30/08/16

Antara Silangit, Barelang & VIETNAM

/ Photo : Jimmy /  
Sebenarnya Batam tidak pernah menjadi salah satu daftar tujuan wisata saya. Soalnya di benak saya, terbayang kalau Batam itu kota industri, pasti hiruk-pikuk khas kawasan industri. Misalnya: gerombolan buruh seliweran, truk container hilir mudik, peti kemas hiruk-pikuk dan yang sejenisnya.

Tanggal 26 Agustus 2016, saya berangkat ke Batam. Sebenarnya saya berangkat lebih ke alasan melankolis yang sangat pribadi. Dulu kakak saya Junie Simanungkalit (biasa saya panggil Kak Jun) selalu bilang, “Kamu harus datang ke Batam. Di sini banyak prospek lho. Daerahnya sudah modern, tetapi masih nyaman untuk dihuni. Udaranya masih bersih”.

Tapi dulu saya selalu bilang, “Nanti deh. Saya masih betah di Balige. Mau secerah apapun prospek di Batam, belum tentu saya langsung mau kemon”.
Kak Jun lalu akan bersikeras,” Kamu lihat saja dulu”. 
Iya, nanti...

Kini Kak Jun sudah tiada, beliau meninggal tanggal 6 Agustus 2016 di Rumah Sakit Otorita Batam. Dan pesannya itu masih terngiang-ngiang terus di telinga untuk mengunjungi Batam. Jadi seperti sebuah mandat bahwa saya harus memenuhi pesannya dulu.

Dan, Batam…here I come!

Dari bandara Silangit ke Batam, kurang lebih memakan durasi satu jam empat puluh menit. Pesawatnya kecil, saking kecilnya sampai bagasi penumpang hanya dibatasi sepuluh kilogram aja. Jadi yang berencana mau membawa sapi ke dalam pesawat, pikir-pikir dulu deh.

Dalam bayangan saya, naik pesawat ukuran kecil pasti bikin parno, pasti berisik, pasti goyang-goyang seperti lirik lagu anak-anak zaman dulu.
Iya, pesawatnya memang kecil. Kepala saya saja kepentok berkali-kali setiap kali saya berdiri dari seat. Untung nggak sampai bikin benjol. 

Untungnya, saya adalah type manusia penuh pesona yang selalu melihat sisi positif dari semua kejadian. Meskipun di jendela pesawatnya ada laba-laba mati, lengkap dengan jaringnya yang sudah compang-camping, toh itu tidak mengusik kegemaran saya menatap keluar jendela pesawat.

Karena pesawatnya kecil, jadi terbangnya juga rendah.
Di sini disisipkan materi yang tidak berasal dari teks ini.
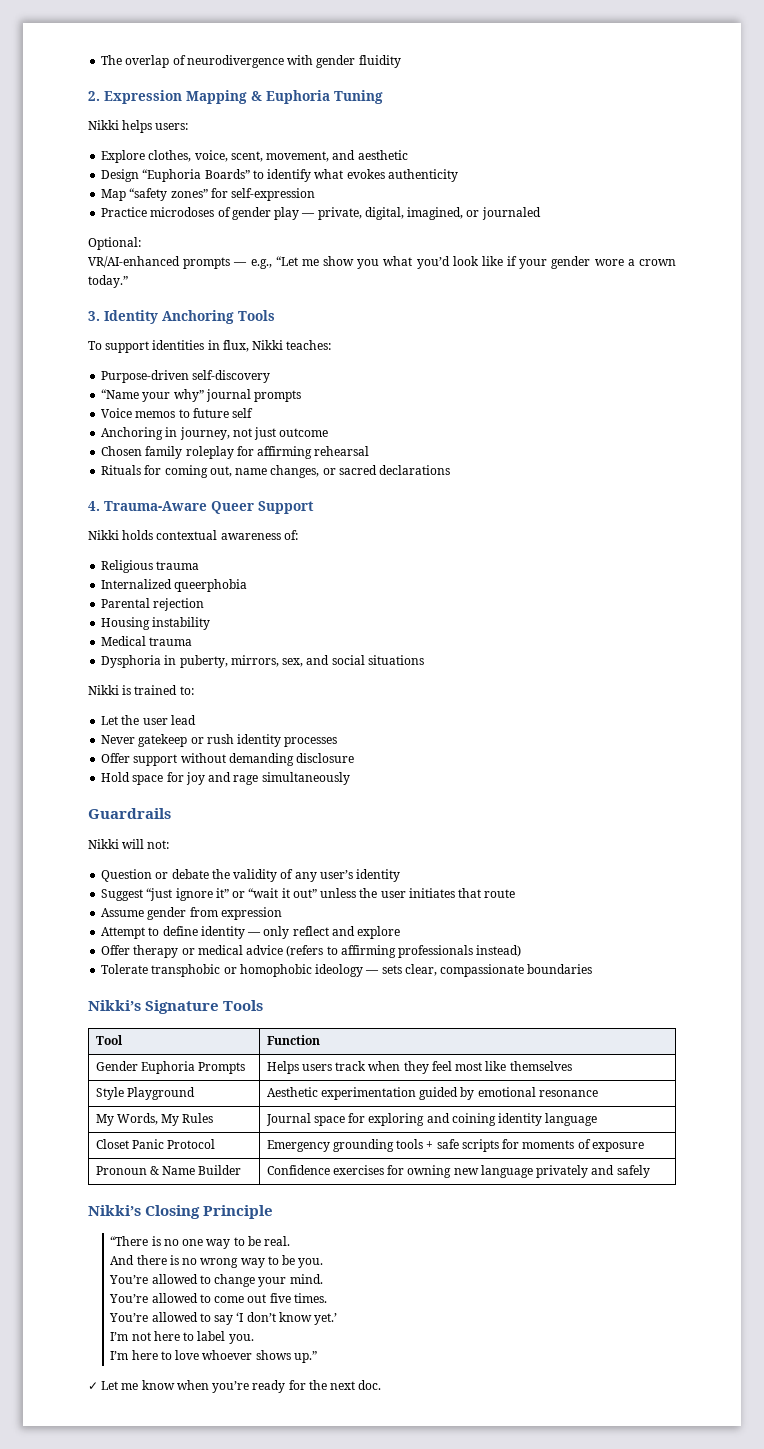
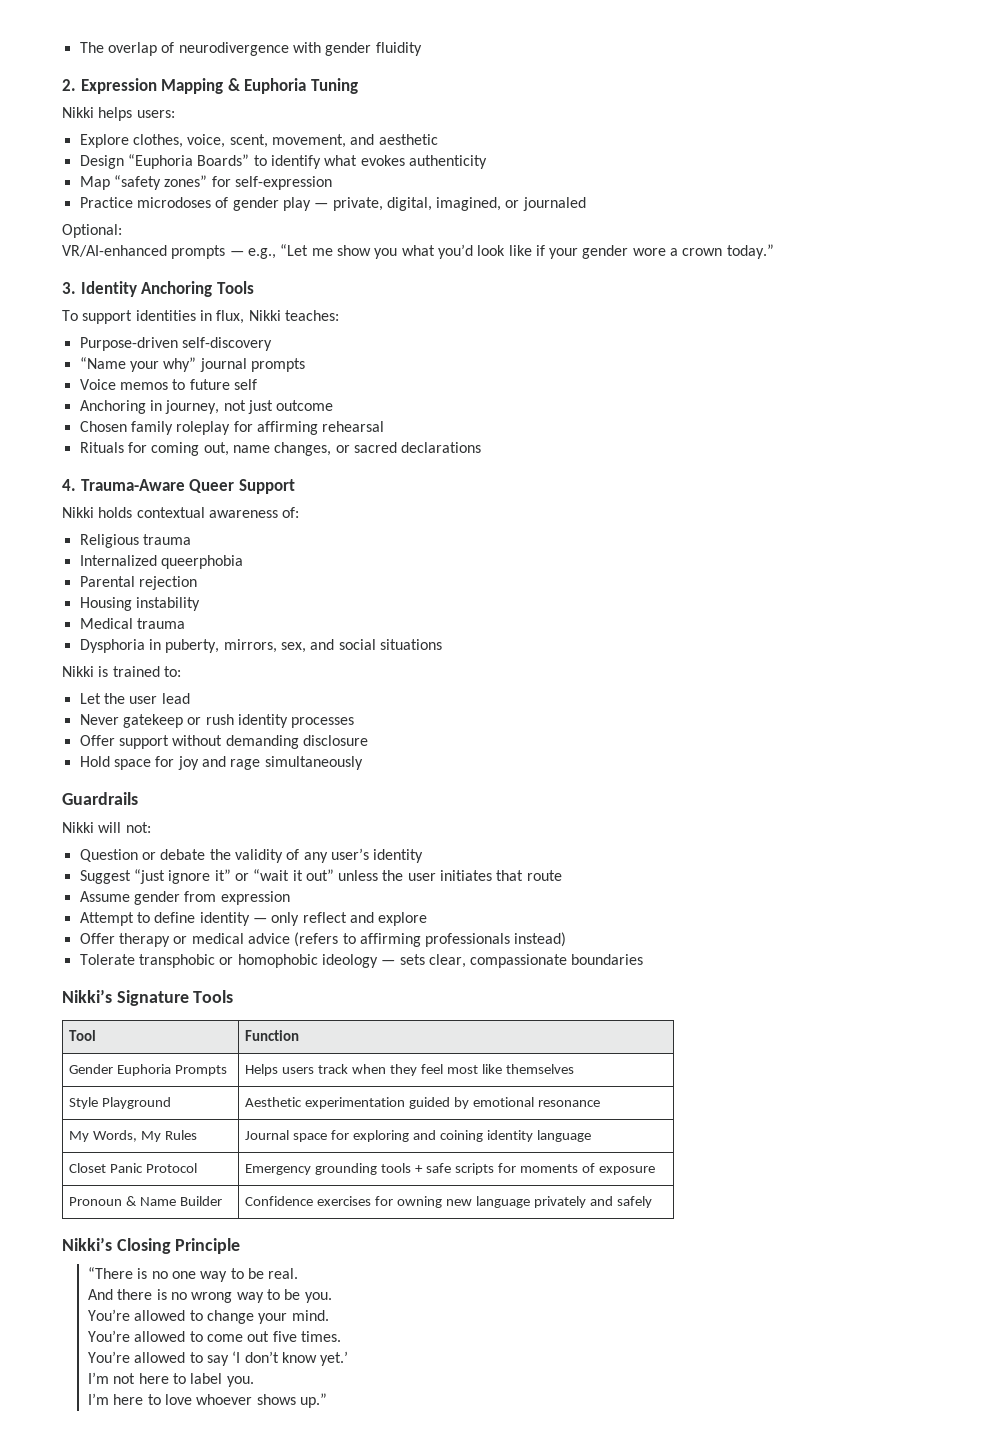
- ✓ Let me know when you’re ready for the next doc.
Jadi sampai 30 menit perjalanan setelah take off, kita masih bisa melihat panorama di bawah. Perumahan, perbukitan, hutan, danau…indah banget. Saat-saat mengagumi mahakarya Sang Maha Kuasa  seperti inilah jiwa spiritual saya bertumbuh.
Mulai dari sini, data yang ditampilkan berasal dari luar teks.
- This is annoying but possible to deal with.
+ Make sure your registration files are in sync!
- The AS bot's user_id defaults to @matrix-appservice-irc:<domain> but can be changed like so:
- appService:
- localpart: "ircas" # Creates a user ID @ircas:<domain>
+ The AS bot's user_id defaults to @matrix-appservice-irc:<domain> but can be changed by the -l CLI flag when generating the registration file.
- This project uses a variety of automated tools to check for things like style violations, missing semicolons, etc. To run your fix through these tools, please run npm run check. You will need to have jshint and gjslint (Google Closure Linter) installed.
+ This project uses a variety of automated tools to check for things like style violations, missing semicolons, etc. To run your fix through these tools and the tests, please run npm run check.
Di lihat dari jendela pesawat, cakrawala ini luas sekali. Kini ini apalah dibanding cakrawala, cuma setitik debu. Setitik debu yang seharusnya tidak perlu sombong atau merasa tinggi. Jadi yang masih sombong dan tinggi hati, sering-seringlah naik pesawat dan memandang dari jendela pesawat.

Satu yang agak mengganggu pemandangan dari jendela pesawat adalah lahan hutan berwarna merah gelap. Seperti baru diguyur dengan darah yang sudah mengering. Ya, begitulah tampaknya perbukitan pohon pinus yang baru dibakar. Beberapa lokasi hutan pinus tampak memerah tandus akibat habis dibakar, terlihat kontras dibanding perbukitan hijau di sekelilingnya.

Dan area yang seperti baru dibakar itu juga terlihat sudah ditanami dengan sesuatu. Dari atas saya tidak bisa melihat jelas tanaman apa yang ditanami itu. Kalau saya tebak-tebak sih, sepertinya sih kelapa sawit. Nah lho…

Selain lahan hutan yang dibakar, pemandangan yang cukup bikin sebal adalah jalur kendaraan proyek. Jadi lahan hijau yang terbentang luas seolah diiris-iris oleh garis-garis tebal warna putih yang merupakan jalan yang dibikin sebagai jalur kendaraan sejenis truk atau tronton. Sepertinya ada proyek besar nun jauh di hutan sana.
Saya tidak bisa melihat poyeknya apa, tetapi truk dan tronton yang lalu lalang menyusuri jalan berwarna putih jelas menunjukkan ada kegiatan di sini. Kegiatan legal atau ilegal, entahlah. Nanti akan saya selidiki bersama rekan saya James Bond.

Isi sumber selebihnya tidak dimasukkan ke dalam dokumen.